I'm sure you have seen the XKCD “Now there are 14 competing standards” comic. In programming circles, It is shared more than any other, as far as I can tell.
This does not actually happen much IRL, aside from purposeful vendor lock in.
What really happens is there are three standards, and two products that do their own thing.
Someone makes a new standard, and the two use it, plus one of the existing three becomes obsolete.
The libraries the open source crowd uses to support things just add the new standard, and support all four, forever; it's only 60kb of new code or so anyway.
Third party apps need very little extra work to support all of them. They just use the big all in one library.
Minimalist and proprietary/lock-in based apps continue only supporting one, as they always did, aside from things like Microsoft word, which supports everything.

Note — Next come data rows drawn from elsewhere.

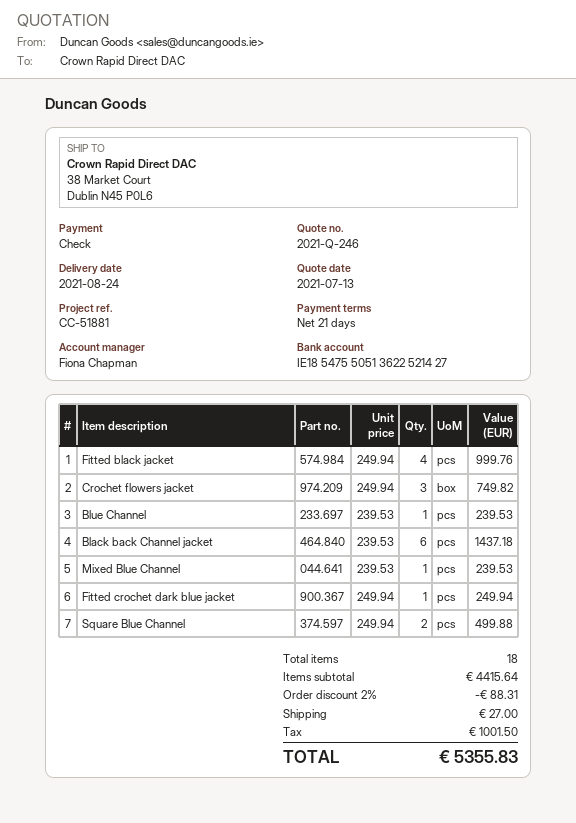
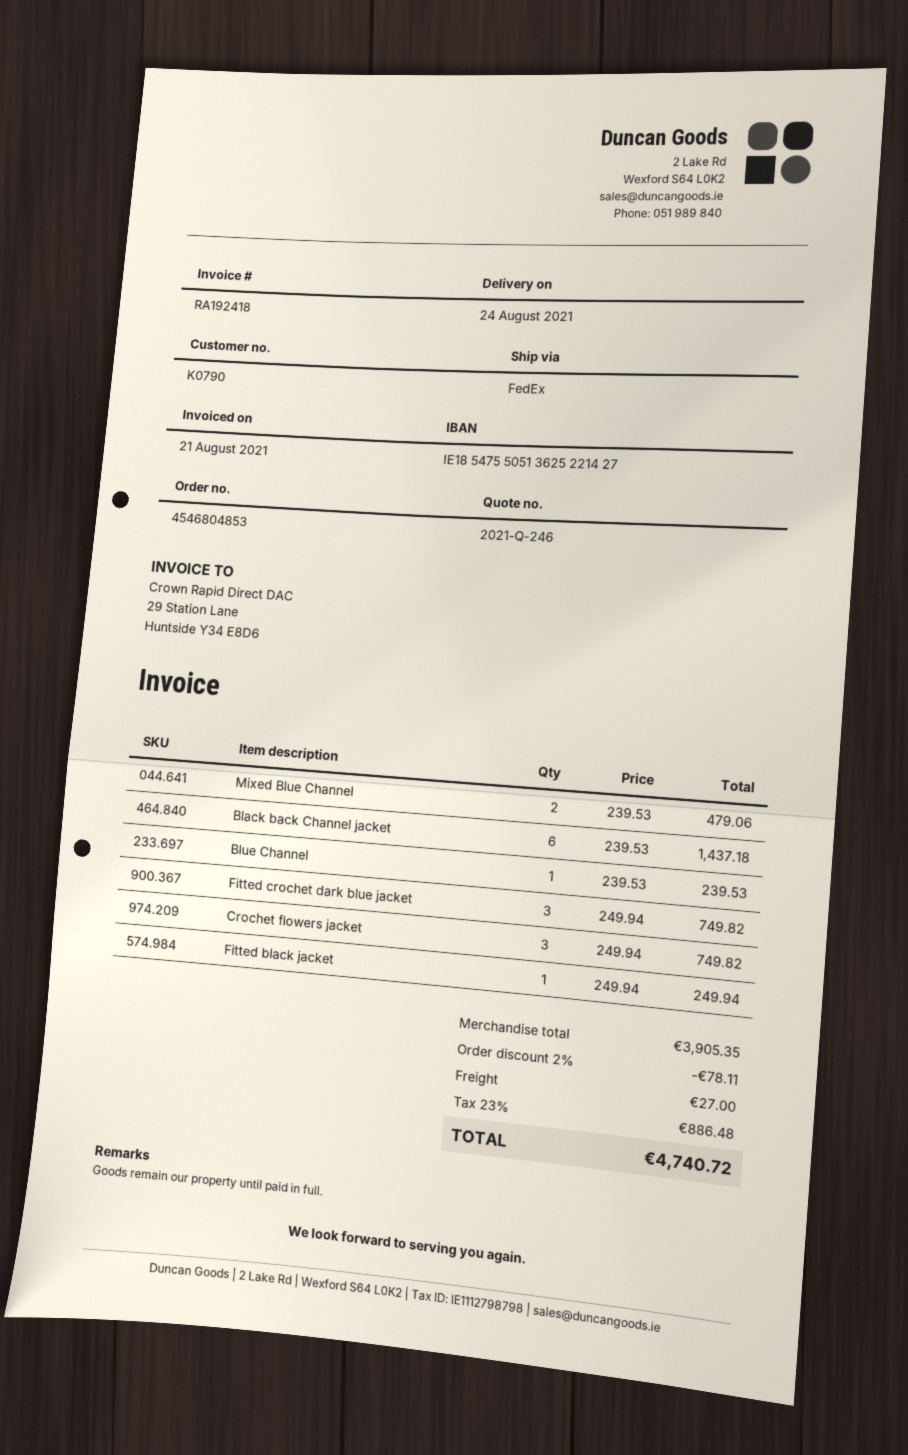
bank account: IE18547550513622521427 -> IE18547550513625221427
Fitted black jacket: 4 x 249.94 = 999.76 -> 1 x 249.94 = 249.94
Mixed Blue Channel: 1 x 239.53 = 239.53 -> 2 x 239.53 = 479.06
Fitted crochet dark blue jacket: 1 x 249.94 = 249.94 -> 3 x 249.94 = 749.82
Square Blue Channel: 2 x 249.94 = 499.88 -> none
subtotal: 4415.64 -> 3905.35
discount: 2% = 88.31 -> 2% = 78.11
tax: 1001.50 -> 886.48
total: 5355.83 -> 4740.72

Look at the vast number of media formats. Players just add em to the list, for a tiny extra cost in disk space, offset by the large savings in more efficient compression.
It doesn't even take that much maintenance, those decoders are written in C and can keep working, unchanged, for years(Although there may be security concerns with so much code, albeit slightly reduced if most of it never runs)
The only time this is an issue is when hardware support is needed. I suspect that will eventually go away as things get more reconfigurable.
Don't make useless new standards of the existing ones are good enough. But if a big company backs a new standard, it may well be the next big thing, and exist happily alongside the 5 other standards for years.